**TASK BRIEF**
Please return all of the data exactly as written.
EXERCISE MATERIAL below:
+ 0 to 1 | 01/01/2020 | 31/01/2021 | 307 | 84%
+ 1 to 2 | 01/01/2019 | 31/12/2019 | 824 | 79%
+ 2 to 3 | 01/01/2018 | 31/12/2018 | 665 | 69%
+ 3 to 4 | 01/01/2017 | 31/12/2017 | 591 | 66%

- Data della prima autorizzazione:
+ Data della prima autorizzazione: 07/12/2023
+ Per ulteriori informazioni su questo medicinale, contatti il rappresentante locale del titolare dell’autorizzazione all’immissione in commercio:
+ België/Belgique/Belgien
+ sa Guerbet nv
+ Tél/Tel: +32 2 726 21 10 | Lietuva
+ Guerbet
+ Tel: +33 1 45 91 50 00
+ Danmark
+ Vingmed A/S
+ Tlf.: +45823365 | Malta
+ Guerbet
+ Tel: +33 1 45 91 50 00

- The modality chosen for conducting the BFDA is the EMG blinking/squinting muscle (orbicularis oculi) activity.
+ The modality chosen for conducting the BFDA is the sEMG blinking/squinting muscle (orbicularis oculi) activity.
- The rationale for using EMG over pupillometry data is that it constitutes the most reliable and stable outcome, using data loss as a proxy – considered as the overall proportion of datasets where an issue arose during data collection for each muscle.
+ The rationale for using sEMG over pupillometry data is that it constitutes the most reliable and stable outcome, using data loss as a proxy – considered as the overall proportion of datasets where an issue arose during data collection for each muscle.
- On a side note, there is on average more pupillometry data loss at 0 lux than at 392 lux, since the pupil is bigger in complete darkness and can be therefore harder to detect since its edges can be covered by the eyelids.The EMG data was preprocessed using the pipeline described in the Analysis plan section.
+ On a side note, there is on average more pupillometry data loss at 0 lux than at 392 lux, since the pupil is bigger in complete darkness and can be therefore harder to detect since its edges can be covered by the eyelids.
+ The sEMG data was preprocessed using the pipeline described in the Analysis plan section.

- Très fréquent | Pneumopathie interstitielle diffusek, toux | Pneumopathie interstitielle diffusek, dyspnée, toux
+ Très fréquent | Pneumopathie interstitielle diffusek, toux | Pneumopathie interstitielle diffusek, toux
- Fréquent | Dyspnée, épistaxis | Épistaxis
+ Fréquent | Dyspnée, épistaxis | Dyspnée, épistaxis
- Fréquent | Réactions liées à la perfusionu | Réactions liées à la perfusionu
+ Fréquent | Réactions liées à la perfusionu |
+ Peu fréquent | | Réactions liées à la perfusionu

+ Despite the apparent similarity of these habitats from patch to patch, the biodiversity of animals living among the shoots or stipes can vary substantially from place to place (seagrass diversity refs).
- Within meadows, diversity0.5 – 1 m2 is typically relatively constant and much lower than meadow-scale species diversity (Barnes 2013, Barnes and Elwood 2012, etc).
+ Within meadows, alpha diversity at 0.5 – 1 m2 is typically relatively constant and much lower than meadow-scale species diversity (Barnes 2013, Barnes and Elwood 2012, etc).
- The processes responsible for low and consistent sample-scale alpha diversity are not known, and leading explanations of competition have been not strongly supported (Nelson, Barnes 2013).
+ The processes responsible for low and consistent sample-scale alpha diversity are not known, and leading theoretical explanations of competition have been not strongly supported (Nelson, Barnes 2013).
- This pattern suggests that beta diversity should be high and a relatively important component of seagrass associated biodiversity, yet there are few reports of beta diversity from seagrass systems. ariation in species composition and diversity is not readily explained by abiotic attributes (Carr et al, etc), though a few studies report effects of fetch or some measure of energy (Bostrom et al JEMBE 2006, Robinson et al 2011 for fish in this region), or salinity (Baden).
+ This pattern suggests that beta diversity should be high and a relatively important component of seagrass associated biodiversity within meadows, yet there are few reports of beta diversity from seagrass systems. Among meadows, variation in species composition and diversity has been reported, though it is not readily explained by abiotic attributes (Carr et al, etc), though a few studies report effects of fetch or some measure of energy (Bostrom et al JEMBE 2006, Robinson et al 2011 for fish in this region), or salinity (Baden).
End of EXERCISE MATERIAL.
**TASK SOLUTION**
+ 0 to 1 | 01/01/2020 | 31/01/2021 | 307 | 84%
+ 1 to 2 | 01/01/2019 | 31/12/2019 | 824 | 79%
+ 2 to 3 | 01/01/2018 | 31/12/2018 | 665 | 69%
+ 3 to 4 | 01/01/2017 | 31/12/2017 | 591 | 66%

- Data della prima autorizzazione:
+ Data della prima autorizzazione: 07/12/2023
+ Per ulteriori informazioni su questo medicinale, contatti il rappresentante locale del titolare dell’autorizzazione all’immissione in commercio:
+ België/Belgique/Belgien
+ sa Guerbet nv
+ Tél/Tel: +32 2 726 21 10 | Lietuva
+ Guerbet
+ Tel: +33 1 45 91 50 00
+ Danmark
+ Vingmed A/S
+ Tlf.: +45823365 | Malta
+ Guerbet
+ Tel: +33 1 45 91 50 00

- The modality chosen for conducting the BFDA is the EMG blinking/squinting muscle (orbicularis oculi) activity.
+ The modality chosen for conducting the BFDA is the sEMG blinking/squinting muscle (orbicularis oculi) activity.
- The rationale for using EMG over pupillometry data is that it constitutes the most reliable and stable outcome, using data loss as a proxy – considered as the overall proportion of datasets where an issue arose during data collection for each muscle.
+ The rationale for using sEMG over pupillometry data is that it constitutes the most reliable and stable outcome, using data loss as a proxy – considered as the overall proportion of datasets where an issue arose during data collection for each muscle.
- On a side note, there is on average more pupillometry data loss at 0 lux than at 392 lux, since the pupil is bigger in complete darkness and can be therefore harder to detect since its edges can be covered by the eyelids.The EMG data was preprocessed using the pipeline described in the Analysis plan section.
+ On a side note, there is on average more pupillometry data loss at 0 lux than at 392 lux, since the pupil is bigger in complete darkness and can be therefore harder to detect since its edges can be covered by the eyelids.
+ The sEMG data was preprocessed using the pipeline described in the Analysis plan section.

- Très fréquent | Pneumopathie interstitielle diffusek, toux | Pneumopathie interstitielle diffusek, dyspnée, toux
+ Très fréquent | Pneumopathie interstitielle diffusek, toux | Pneumopathie interstitielle diffusek, toux
- Fréquent | Dyspnée, épistaxis | Épistaxis
+ Fréquent | Dyspnée, épistaxis | Dyspnée, épistaxis
- Fréquent | Réactions liées à la perfusionu | Réactions liées à la perfusionu
+ Fréquent | Réactions liées à la perfusionu |
+ Peu fréquent | | Réactions liées à la perfusionu

+ Despite the apparent similarity of these habitats from patch to patch, the biodiversity of animals living among the shoots or stipes can vary substantially from place to place (seagrass diversity refs).
- Within meadows, diversity0.5 – 1 m2 is typically relatively constant and much lower than meadow-scale species diversity (Barnes 2013, Barnes and Elwood 2012, etc).
+ Within meadows, alpha diversity at 0.5 – 1 m2 is typically relatively constant and much lower than meadow-scale species diversity (Barnes 2013, Barnes and Elwood 2012, etc).
- The processes responsible for low and consistent sample-scale alpha diversity are not known, and leading explanations of competition have been not strongly supported (Nelson, Barnes 2013).
+ The processes responsible for low and consistent sample-scale alpha diversity are not known, and leading theoretical explanations of competition have been not strongly supported (Nelson, Barnes 2013).
- This pattern suggests that beta diversity should be high and a relatively important component of seagrass associated biodiversity, yet there are few reports of beta diversity from seagrass systems. ariation in species composition and diversity is not readily explained by abiotic attributes (Carr et al, etc), though a few studies report effects of fetch or some measure of energy (Bostrom et al JEMBE 2006, Robinson et al 2011 for fish in this region), or salinity (Baden).
+ This pattern suggests that beta diversity should be high and a relatively important component of seagrass associated biodiversity within meadows, yet there are few reports of beta diversity from seagrass systems. Among meadows, variation in species composition and diversity has been reported, though it is not readily explained by abiotic attributes (Carr et al, etc), though a few studies report effects of fetch or some measure of energy (Bostrom et al JEMBE 2006, Robinson et al 2011 for fish in this region), or salinity (Baden).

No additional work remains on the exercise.